In other queries, it has become pretty much established that a trap that surprises you catches you flat-footed (hence attacking flat-footed AC in case of a dart trap, for instance)

Thus, it is safe to assume that a pit trap, or a surprising fall, will catch the character just as flat-footed as well.

Which means that casting Feather Fall, being an immediate action (which by definition, cannot be taken while flat-footed), will have to be postponed until after the character's Initiative in the first turn after having been caught by surprise.

Which, due to the instant-falling rules, will be long after impact.

Now, all GMs I have encountered so far will allow the spell to be cast, as this situation is pretty much a poster child of when it should be used... but strictly RAW, you're pretty much screwed.


Point blank: whatever the GM insists is law. You can try to appeal but if he/she reaffirms then that's what stands. Show him how immediate actions work. If you want dev feedback hit the James Jacobs thread in the morning EST - PST.

I'll also echo others: don't be a jerk.


While I don't agree with the blame game going on, Aunt Tony is right, there is no clause saying that you don't need to make a Concentration to cast.

It falls under the category of "unwritten rule".

However, it is my belief and interpretation, that a pit opening under you does not fall under Violent or Vigorous action....

Hold the phone,
Immediate Actions

Much like a swift action, an immediate action consumes a very small amount of time but represents a larger expenditure of effort and energy than a free action. However, unlike a swift action, an immediate action can be performed at any time—even if it's not your turn. Casting feather fall is an immediate action, since the spell can be cast at any time.

Using an immediate action on your turn is the same as using a swift action and counts as your swift action for that turn. You cannot use another immediate action or a swift action until after your next turn if you have used an immediate action when it is not currently your turn (effectively, using an immediate action before your turn is equivalent to using your swift action for the coming turn). You also cannot use an immediate action if you are flat-footed.

Quickened Casting

You can cast a quickened spell (see the Quicken Spell metamagic feat), or any spell whose casting time is designated as a free or swift action, as a swift action. Only one such spell can be cast in any round, and such spells don't count toward your normal limit of one spell per round. Casting a spell as a swift action doesn't incur an attack of opportunity.

So you wouldn't provoke an AoO, however the precedent for no concentration check isn't there.

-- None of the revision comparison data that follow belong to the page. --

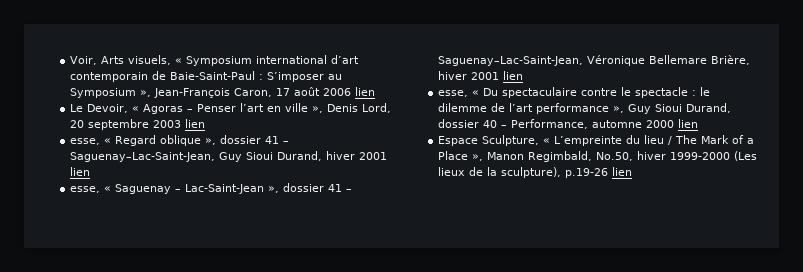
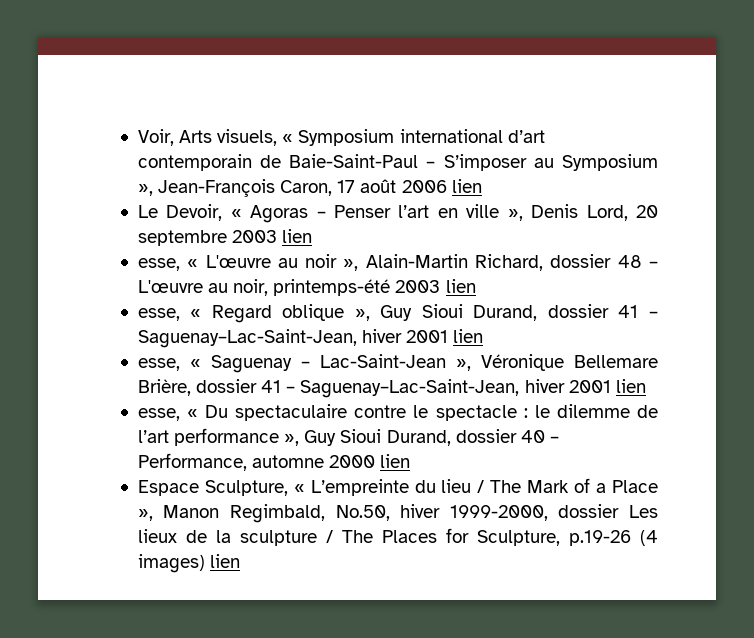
[259,74,264,80] : -> [426,161,436,168] –
(206, 123) none -> [137,254,658,271] [137,279,476,296] // esse, « L'œuvre au noir », Alain-Martin Richard, dossier 48 – L'œuvre au noir, printemps-été 2003 lien
[220,135,290,144] [70,151,323,162] dossier 41 – Saguenay–Lac-Saint-Jean, Guy Sioui Durand, -> [380,304,658,321] [137,329,357,348] Guy Sioui Durand, dossier 41 – Saguenay–Lac-Saint-Jean,
[283,183,353,192] [438,55,751,66] dossier 41 – Saguenay–Lac-Saint-Jean, Véronique Bellemare Brière, -> [480,354,659,371] [137,379,520,398] Véronique Bellemare Brière, dossier 41 – Saguenay–Lac-Saint-Jean,
[670,151,758,161] [438,167,609,178] 1999-2000 (Les lieux de la sculpture), p.19-26 -> [449,504,658,521] [137,528,658,546] [137,554,205,573] 1999-2000, dossier Les lieux de la sculpture / The Places for Sculpture, p.19-26 (4 images)

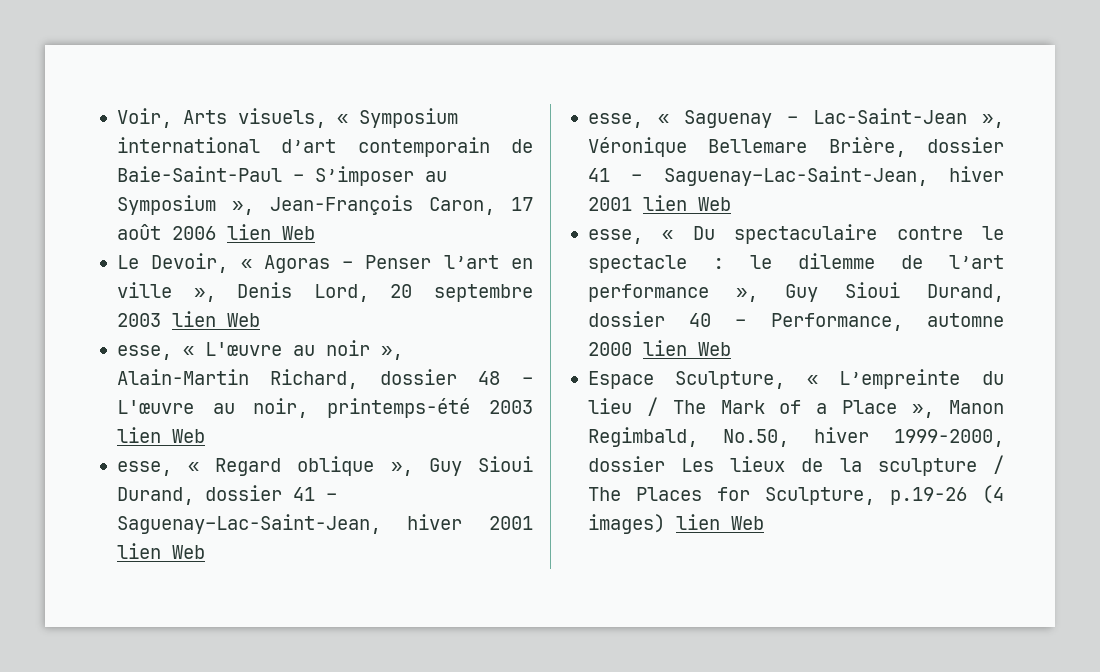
(482, 186) none -> [281,226,315,240] Web
(313, 236) none -> [226,313,260,327] Web
(476, 286) none -> [171,429,205,443] Web
(484, 336) none -> [171,545,205,559] Web
(646, 386) none -> [697,197,731,211] Web
(411, 461) none -> [697,342,731,356] Web
(241, 561) none -> [730,516,764,530] Web

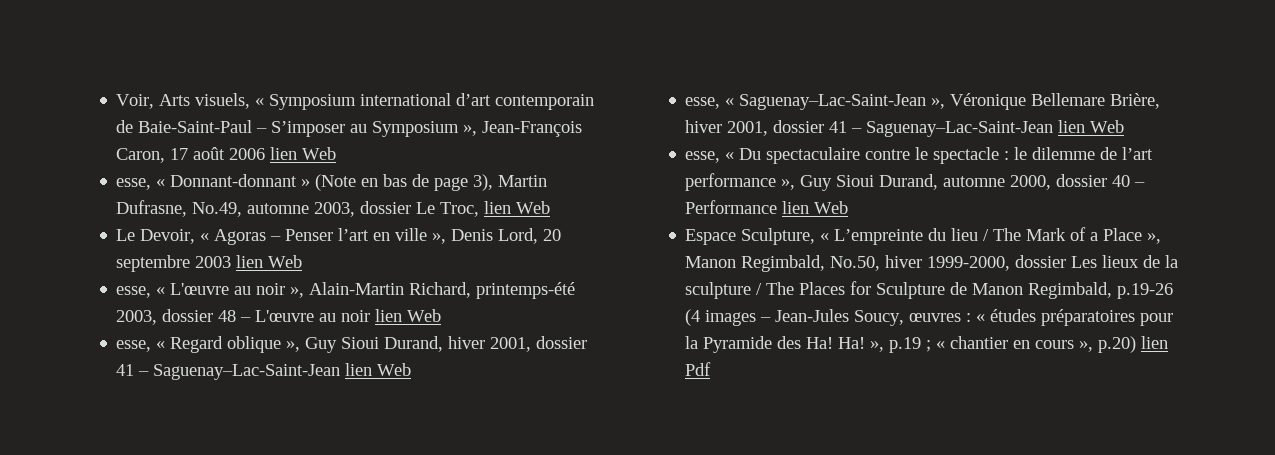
(315, 233) none -> [116,174,548,191] [116,200,551,217] // esse, « Donnant-donnant » (Note en bas de page 3), Martin Dufrasne, No.49, automne 2003, dossier Le Troc, lien Web
(359, 379) none -> [476,282,576,299] [116,310,158,325] printemps-été 2003,
[253,398,533,418] noir, printemps-été 2003 -> [341,310,371,322] noir
[204,485,337,501] [116,514,533,534] [116,543,205,559] [587,108,967,128] dossier 41 – Saguenay–Lac-Saint-Jean, hiver 2001 lien Web // esse, « Saguenay – Lac-Saint-Jean -> [448,336,588,352] [116,363,412,380] [685,94,927,110] hiver 2001, dossier 41 – Saguenay–Lac-Saint-Jean lien Web // esse, « Saguenay–Lac-Saint-Jean
[927,137,1004,153] [587,166,1004,186] [587,197,632,211] dossier 41 – Saguenay–Lac-Saint-Jean, hiver 2001 -> [685,120,1054,137] hiver 2001, dossier 41 – Saguenay–Lac-Saint-Jean
(1004, 293) none -> [943,175,1052,190] automne 2000,
[770,313,1004,331] [587,342,632,356] Performance, automne 2000 -> [685,200,778,214] Performance
[764,485,1004,505] [587,514,764,534] Sculpture, p.19-26 (4 images) lien Web -> [876,282,1174,299] [685,309,1174,326] [685,336,1169,353] [685,362,712,376] Sculpture de Manon Regimbald, p.19-26 (4 images – Jean-Jules Soucy, œuvres : « études préparatoires pour la Pyramide des Ha! Ha! », p.19 ; « chantier en cours », p.20) lien Pdf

However the spells purpose is to react to a falling danger, hence the Immediate casting time, so to not be able to react to a pit opening under to you with a quick verbal shout. then the spell really doesn't serve it's major purpose.


Aunt Tony wrote:
So instead of simply responding with [citation needed], I guess I have to ask if this is just supposed to be somehow understood via legacy from version 3.5? Because without a reference to actual Pathfinder rules about this, it's basically just some schmuck who came in to answer my thread, and that doesn't really hold any water with anyone.

Sorry for being a schmuck.

I have no rules I can cite. As I said "It's a corner case"

It's a problem or situation that occurs only outside of normal operating parameters.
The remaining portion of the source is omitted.